Fulvia: the maligned wife of politicians who made herself the power broker of ancient Rome
As the wife of three successive political heavyweights, Fulvia attained a level of influence that few Roman women could have dreamed of. But, asks Danny Bird, is her legacy as a cruel opportunist (as well as someone willing to mutilate the severed enemy of a fallen enemy) entirely fair?
After Marcus Tullius Cicero, the great orator and defender of Roman republicanism, was murdered in 43 BC by agents loyal to Mark Antony, his killers delivered his severed head and hands to Rome. There, they were displayed on the speaker’s rostrum in the Forum after Antony’s wife, Fulvia, came to gloat over the gruesome spectacle.
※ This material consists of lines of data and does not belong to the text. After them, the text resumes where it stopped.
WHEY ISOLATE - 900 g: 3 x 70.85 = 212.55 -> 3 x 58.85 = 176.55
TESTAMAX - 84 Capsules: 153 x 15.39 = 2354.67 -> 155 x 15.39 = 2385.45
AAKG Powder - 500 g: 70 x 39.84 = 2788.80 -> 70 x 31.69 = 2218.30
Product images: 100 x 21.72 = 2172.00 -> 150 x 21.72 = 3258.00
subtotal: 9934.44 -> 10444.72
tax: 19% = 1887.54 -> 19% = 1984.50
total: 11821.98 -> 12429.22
Removing the pins from her hair, she repeatedly stabbed Cicero’s now-still tongue – symbolically silencing the man whose eloquence had done so much damage to her husband’s standing, as well as her own honour. Or so the story goes...
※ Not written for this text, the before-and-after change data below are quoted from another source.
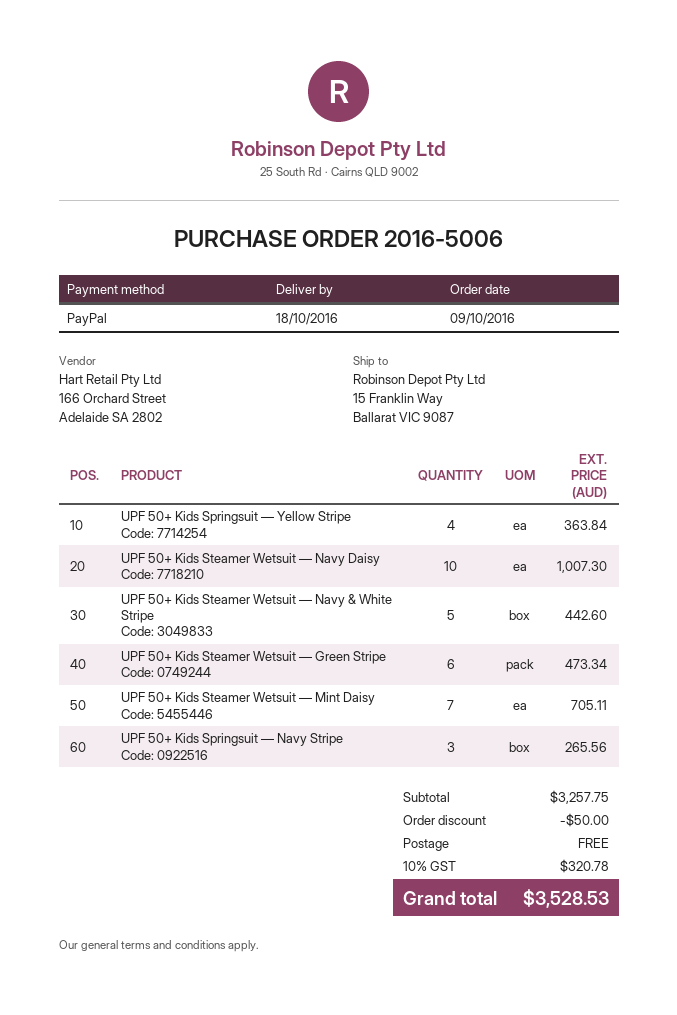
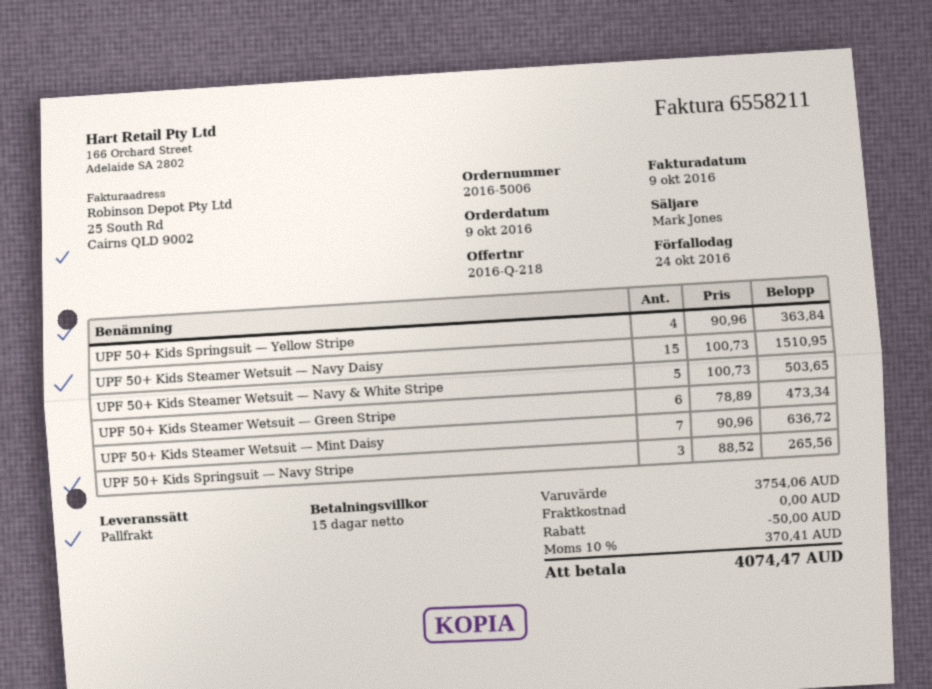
UPF 50+ Kids Steamer Wetsuit — Navy Daisy: 10 for 1007.30 -> 15 for 1510.95
UPF 50+ Kids Steamer Wetsuit — Navy & White Stripe: 5 for 442.60 -> 5 for 503.65
UPF 50+ Kids Steamer Wetsuit — Mint Daisy: 7 for 705.11 -> 7 for 636.72
subtotal: 3257.75 -> 3754.06
tax: 10% = 320.78 -> 10% = 370.41
total: 3528.53 -> 4074.47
Fulvia’s life has become entwined in the story of Rome’s transition to one-man rule. Born to Marcus Fulvius Bambalio and Sempronia during the twilight years of the Roman Republic, she was a scion of two of the city’s most respected and wealthiest plebeian families – part of the general citizenry, as opposed to the privileged patrician class. At a time when politics was a male vocation, Fulvia’s innate political instincts distinguished her as an outlier during some of the Republic’s most climactic events.
Fulvia’s short-lived marriages #1 and #2
Fulvia initially gained prominence through her marriage to Publius Clodius Pulcher, an ambitious demagogue who appealed to the plebeians. When he was killed in 52 BC by associates of his political rival, Titus Annius Milo, Fulvia had his bloodied corpse displayed in the street, whipping up a mob of his supporters and sparking Milo’s exile.
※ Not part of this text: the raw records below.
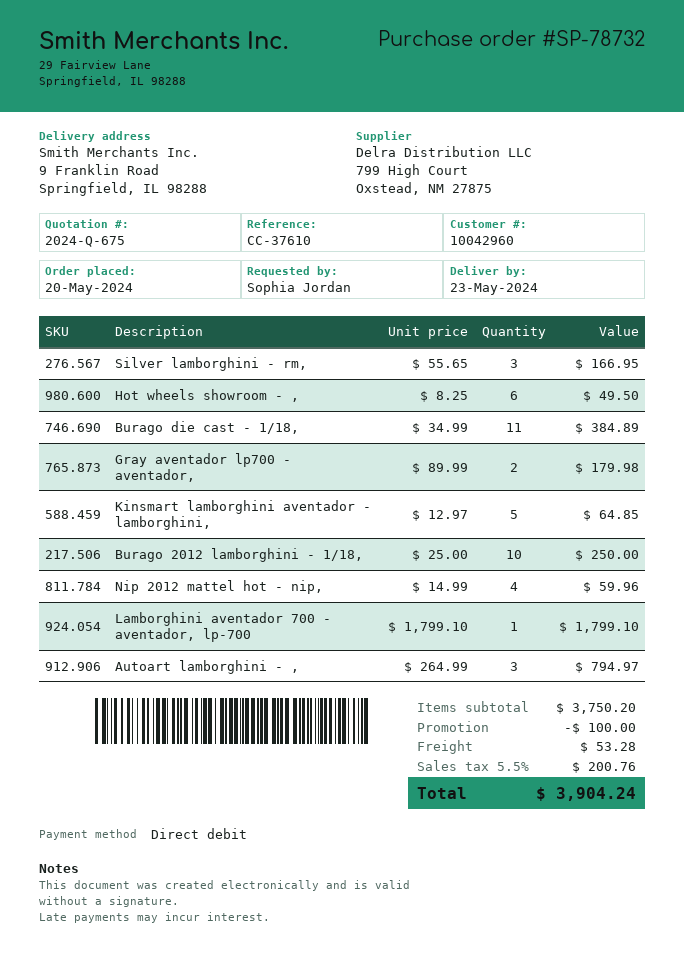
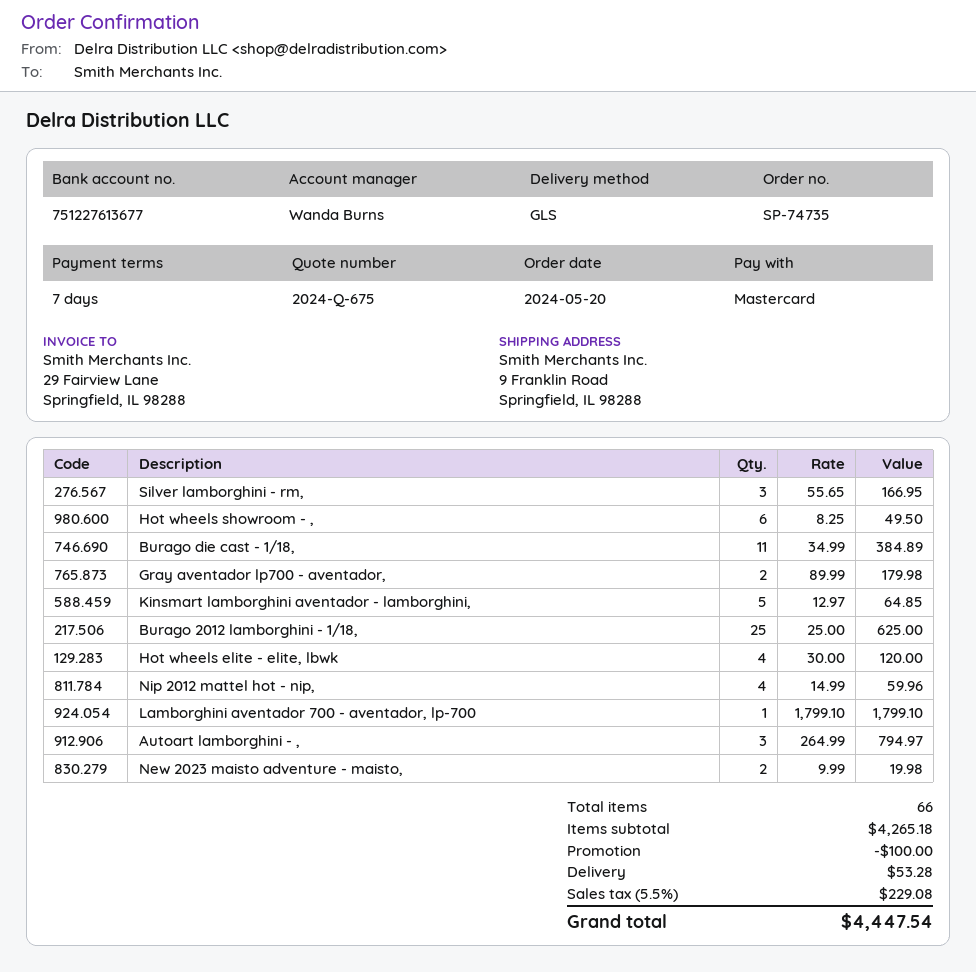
order number: SP-78732 -> SP-74735
payment method: direct debit -> Mastercard
Burago 2012 lamborghini - 1/18,: 10 x 25.00 = 250.00 -> 25 x 25.00 = 625.00
Hot wheels elite - elite, lbwk: none -> 4 x 30.00 = 120.00
New 2023 maisto adventure - maisto,: none -> 2 x 9.99 = 19.98
subtotal: 3750.20 -> 4265.18
tax: 5.5% = 200.76 -> 5.5% = 229.08
total: 3904.24 -> 4447.54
After the customary 10-month mourning period, Fulvia marred Gaius Scribonius Curio. Having maintained the loyalty of her first husband’s plebeian support base, she soon mobilised it around Curio’s own political aspirations. But it was amid the geopolitical turmoil unleashed by Julius Caesar’s crossing of the Rubicon in 49 BC that Curio’s – and thus Fulvia’s – fortunes soared as the couple aligned their ambitions with Caesar’s.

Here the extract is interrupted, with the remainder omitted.